Fri, Jul 19, 2013 10:05am
"The City of Detroit formally filed for bankruptcy Thursday"

So, Detroit wasn't Too Big to Fail? No bailout for the Motor City? Bankruptcy is probably the only way this city could be fixed...now let's see if Gov. Snyder (R) can fix this broken once-great city.
IF a Republican can fix Detroit that could turn the state of Michigan from blue to red. (They already have the RED Wings ;)

Fri, Jul 19, 2013 6:11pm
You know who's been running Detroit government since 1962? Democrats.


Fri, Jul 19, 2013 6:31pm
I heard Obama this afternoon come out and say America needs to do some "soul searching" after the Zimmerman verdict. Well, I think ole Mr. O needs to do some soul searching of his own about the fact that America is a "rule of law" country and not a Soviet or Nazi dictatorship.

Also, I heard Obama's drones are going to conduct "justice for Trayvon" protests in several cities across the country. What that really means is that they're going to protest the rule of law. Well, protest all you want. Until you look yourselves in the mirror and stop blaming your problems on America and on people of races other than yourselves, you'll continue to have the same problems.
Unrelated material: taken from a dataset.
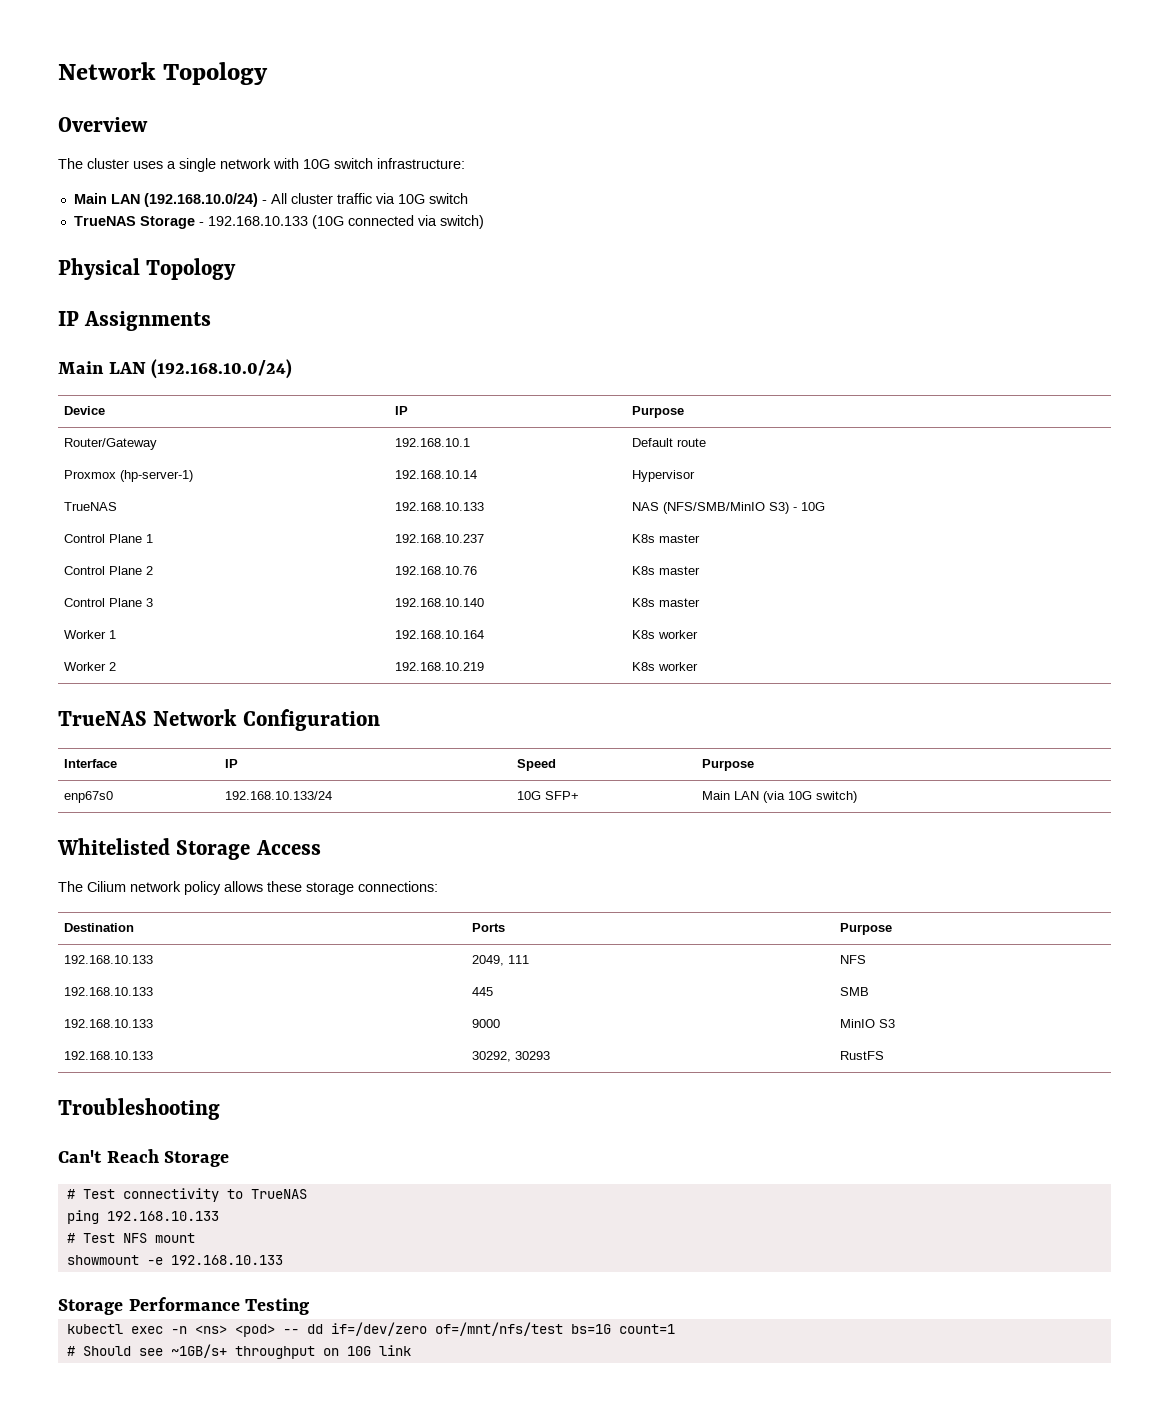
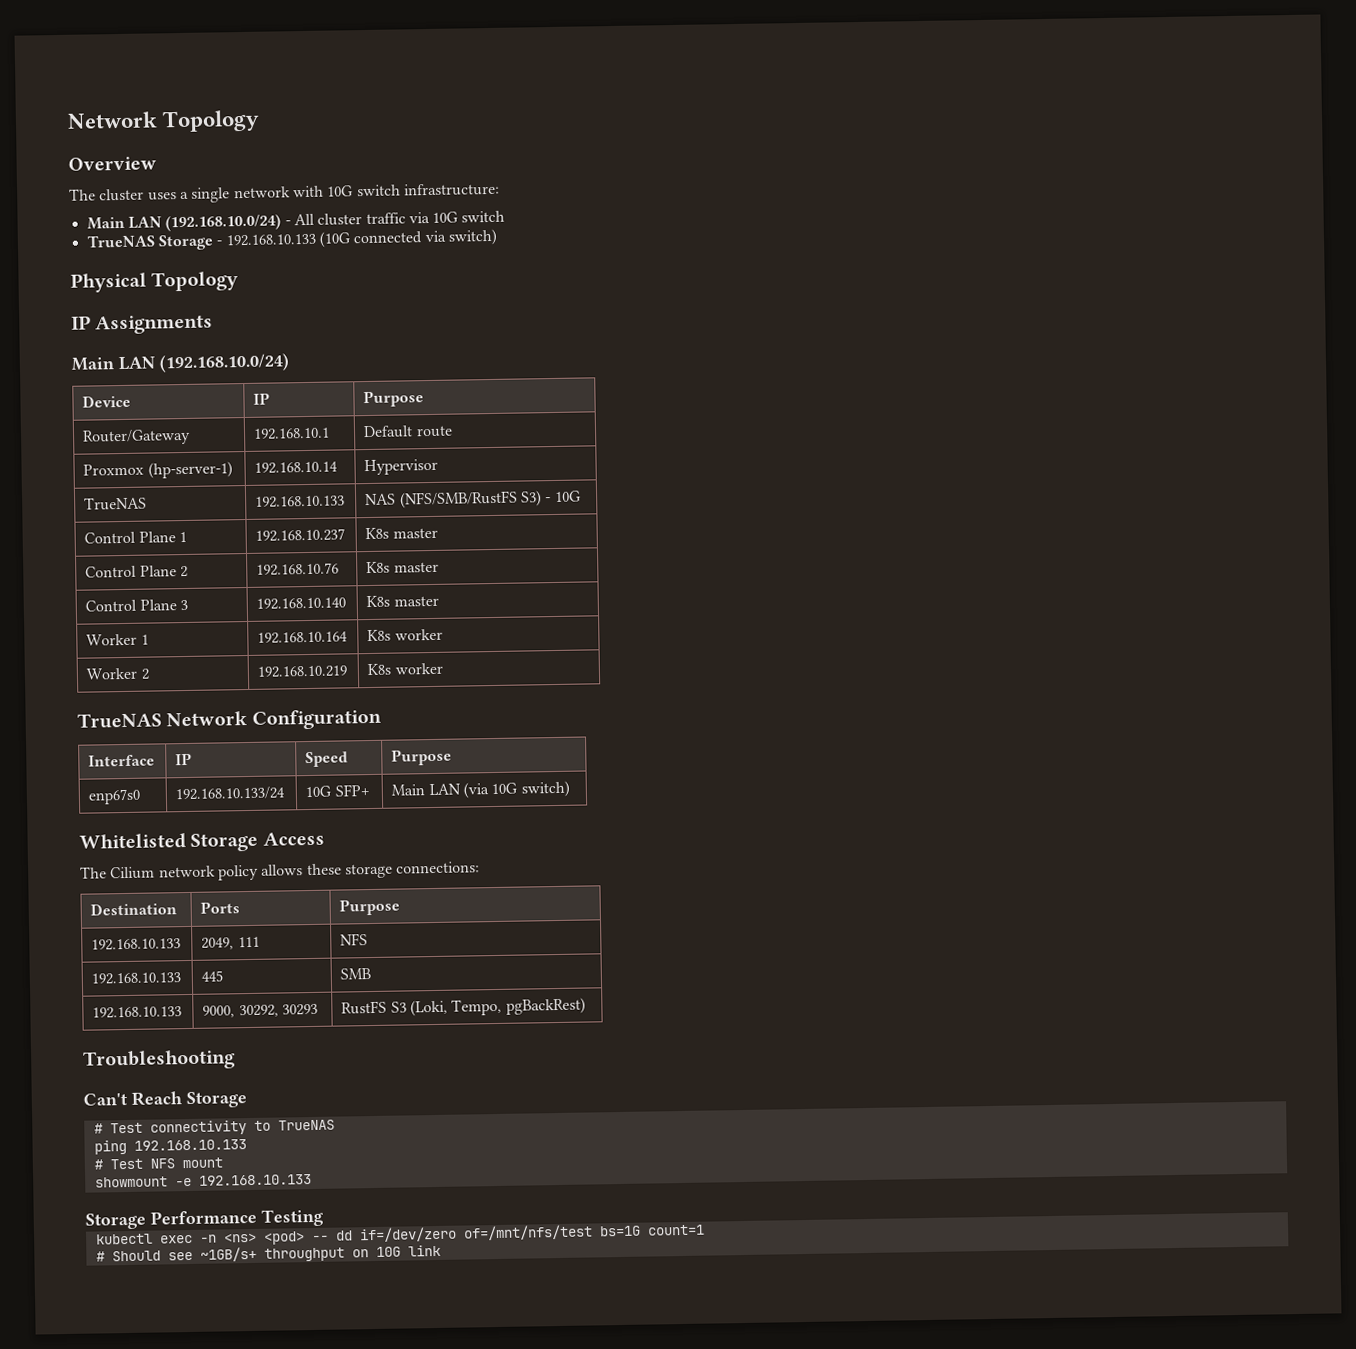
- TrueNAS | 192.168.10.133 | NAS (NFS/SMB/MinIO S3) - 10G
+ TrueNAS | 192.168.10.133 | NAS (NFS/SMB/RustFS S3) - 10G
- 192.168.10.133 | 9000 | MinIO S3
- 192.168.10.133 | 30292, 30293 | RustFS
+ 192.168.10.133 | 9000, 30292, 30293 | RustFS S3 (Loki, Tempo, pgBackRest)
Now, anybody want to call me a "racist, bigot, homophobe"? Well, you know what Clint Eastwood's favorite line is, right?

Fri, Jul 19, 2013 7:00pm
I think all Americans should be very concerned about the Detroit bankruptcy and take it as a warning as to what could happen to the entire country if the national debt is not dealt with. We can no longer afford taxpayer freebies.

Mike from Delaware
Fri, Jul 19, 2013 10:07pm
I watched the PBS News Hour which had Obama giving his speech. They had a panel of folks discussing the trial/Obama's speech. Interestingly, one black woman on the panel said that the black community needs to be working to better its own people. She also put to rest the notion that blacks do less drug crime (15%), but go to jail more often, has nothing to do white people. The Congressional Black Caucus years ago had demanded tougher laws for crack cocaine use over regular cocaine (Crack is used more in the Urban areas, so that explains why more blacks are in jail for their drug crimes than whites are.) There are tougher laws demanded for the black drug of choice by black lawmakers. That one black woman really knew her stuff.

As you might guess, all the other black panelists somehow blamed the white community.

Sat, Jul 20, 2013 7:21am
MFD: I guess all the other panel members consider that lady to be the female equivalent of "Uncle Tom". Would that make her "Aunt Thomasine"?

All kidding aside, it's tragic how modern American culture in general has learned to take a "pass the buck" mentality. The way you are is your parents' fault. He murdered all those women because his daddy beat him all the time or his mama didn't pay him enough attention. The list is endless. How you got there may be somebody else's fault, but it's your fault if you stay there. Unfortunately, the message from government and media in general does not encourage the notion of shaking your past and moving on to greater things. You and I know the answer is Jesus, but part of that answer is to look within and stop worrying about what everybody else did in 1955.

Allan Loudell
Sat, Jul 20, 2013 12:21pm
Late developments:

A man is arrested in Penns Grove, New Jersey, in connection with the shooting of that five-year-old girl in Wilmington.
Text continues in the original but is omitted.